Dzielić lękiem jak chlebem

Co jest najgorsze w śmierci poza samym umieraniem? To, że życie toczy się dalej. To tak, jak ktoś wysiada z pociągu pełnego pasażerów na maleńkiej stacji, a pociąg jedzie dalej. I ci, co nie wysiedli wciąż toczą rozmowy, czytają gazety, przeglądają smartfony, podglądają krajobraz. Przed nimi jeszcze inne stacje. Na którejś z nich może ktoś jeszcze zakończy podróż. Niektórzy kupili bilet droższy i pojadą dłużej, inni tańszy, jedni jadą wygodnie w pierwszej klasie, inni w tej deczko gorszej…Jedni siedzą, inni stoją ze zdrętwiałymi nogami, ale jadą. I już nie pamiętają tego, co przed chwilą opuścił pociąg. Może nawet w ogóle nie zwrócili na niego uwagi. Cieszą się, że nic nie psuje podróży, żadna awaria czy strajk kolejarzy.

I właśnie to mnie przeraża najbardziej, że kiedy odejdę, to nic się nie zdarzy. Kina nadal będą grały komedie, politycy też, nikt nie odwoła żadnego meczu, słońce nie zgaśnie, wody nie wyschną.
Może dlatego stworzyliśmy sobie mit apokalipsy, bo taką spektakularną śmierć, gremialną i zupełnie ostateczną jesteśmy w stanie zaakceptować. Ale taką samotną, prozaiczną? Nie.

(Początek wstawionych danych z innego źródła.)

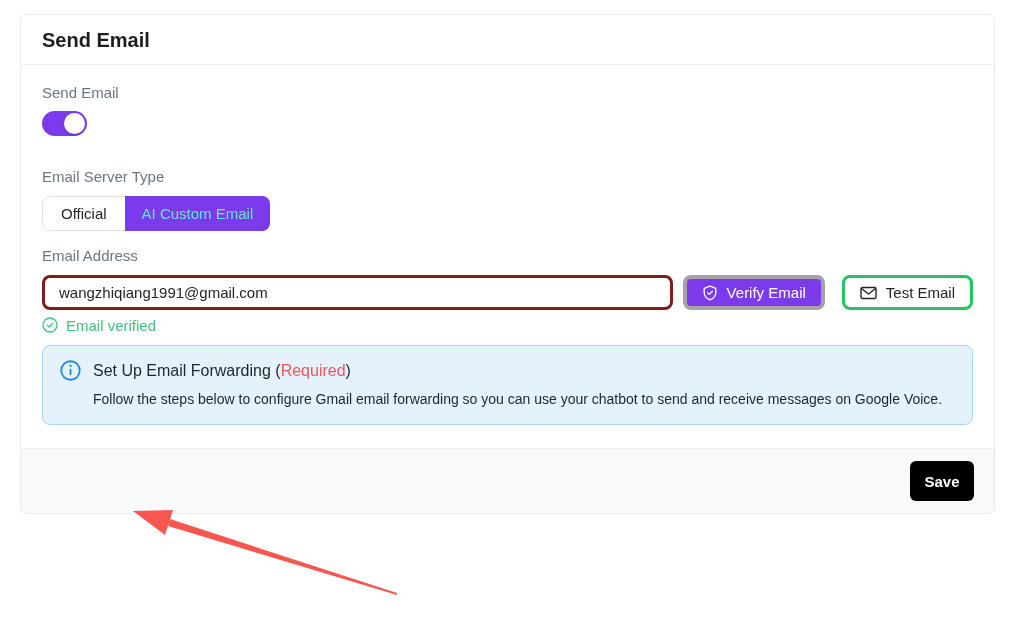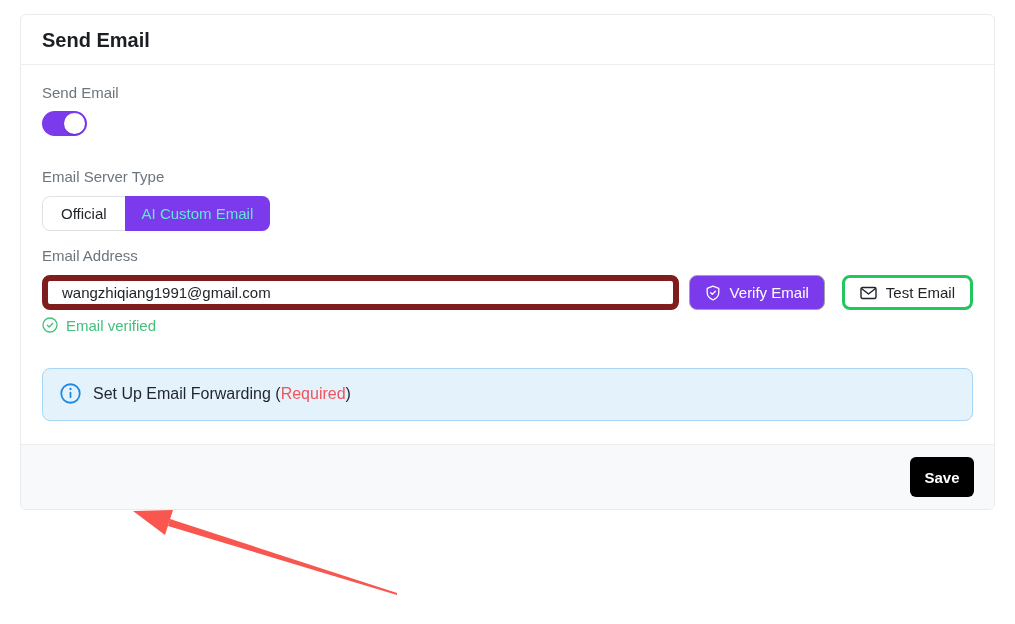"wangzhiqiang1991@gmail.com" .email-input { border: 6px solid #7f1d1d -> 3px solid #7f1d1d }
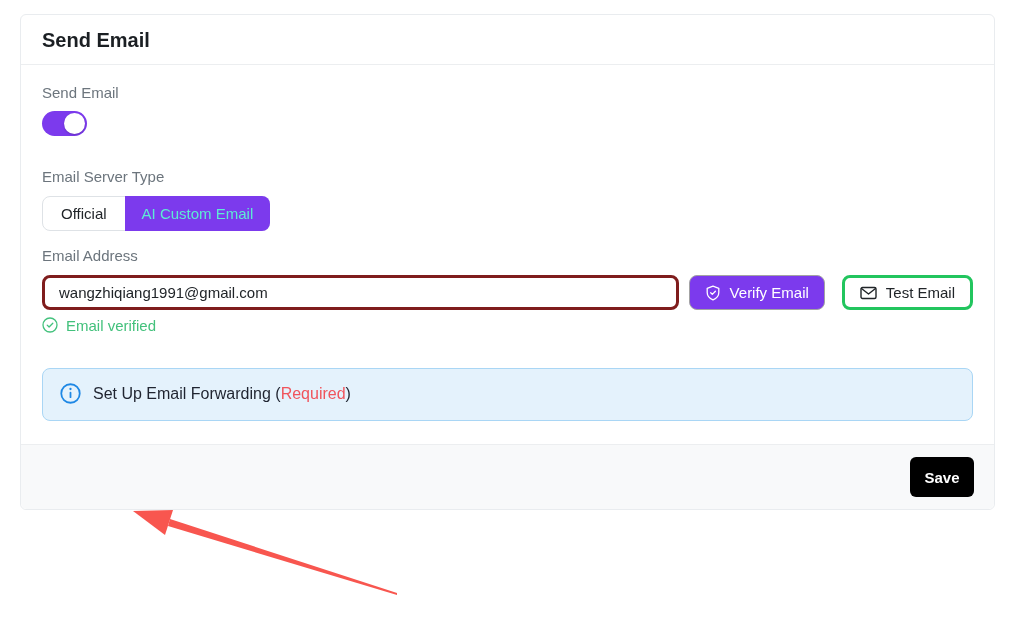"Verify Email" .btn-verify { border: 1px solid #a3a3a3 -> 4px solid #a3a3a3 }
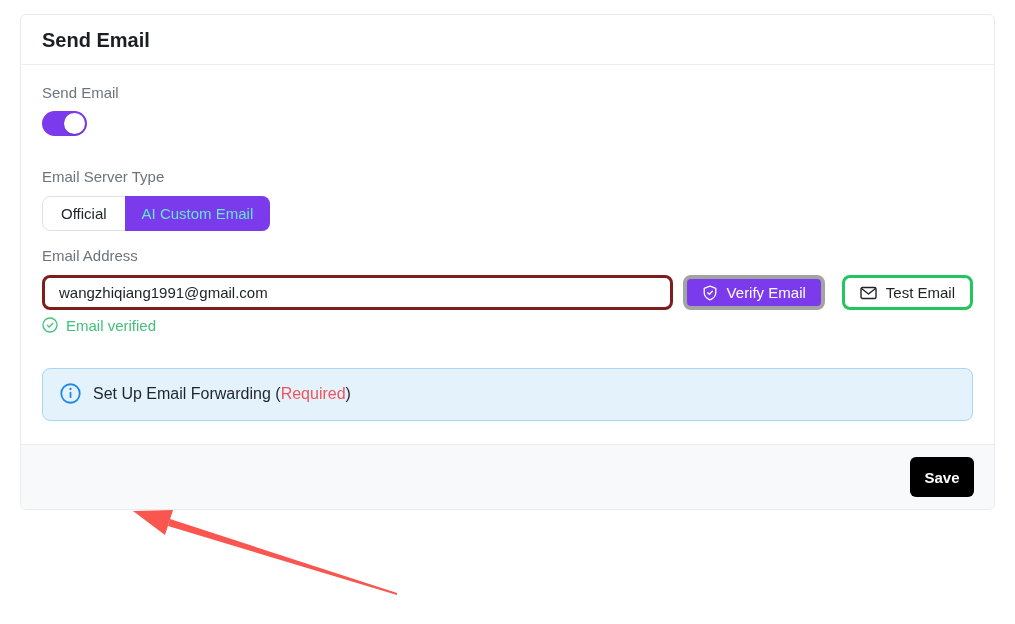"Set Up Email Forwarding (Required)" .info-box { margin-top: 34px -> 11px }
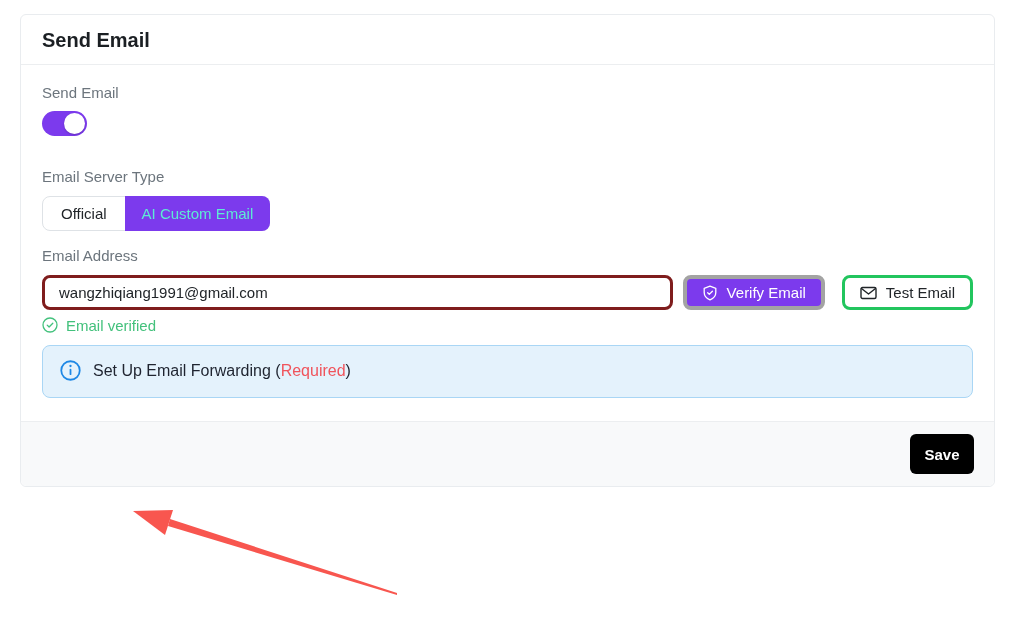"Follow the steps below to" div.info-desc { html: none -> <div>Follow the steps below to configure Gmail email forwarding so you can use your chatbot to send and receive messages on Google Voice.</div> }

Kto z nas nie ma traumy z dzieciństwa, kiedy rodzic przychodził po nas do koleżanki/ kolegi i zabierał nas do domu w najmniej nieoczekiwanym momencie, w apogeum zabawy. Inni bawili się w najlepsze, a my szliśmy ze zwieszoną głową i laliśmy łzy żalu, że to takie niesprawiedliwe. I przy okazji nienawidziliśmy rodzica, a jeszcze bardziej tych naszych bawiących się teraz kolegów.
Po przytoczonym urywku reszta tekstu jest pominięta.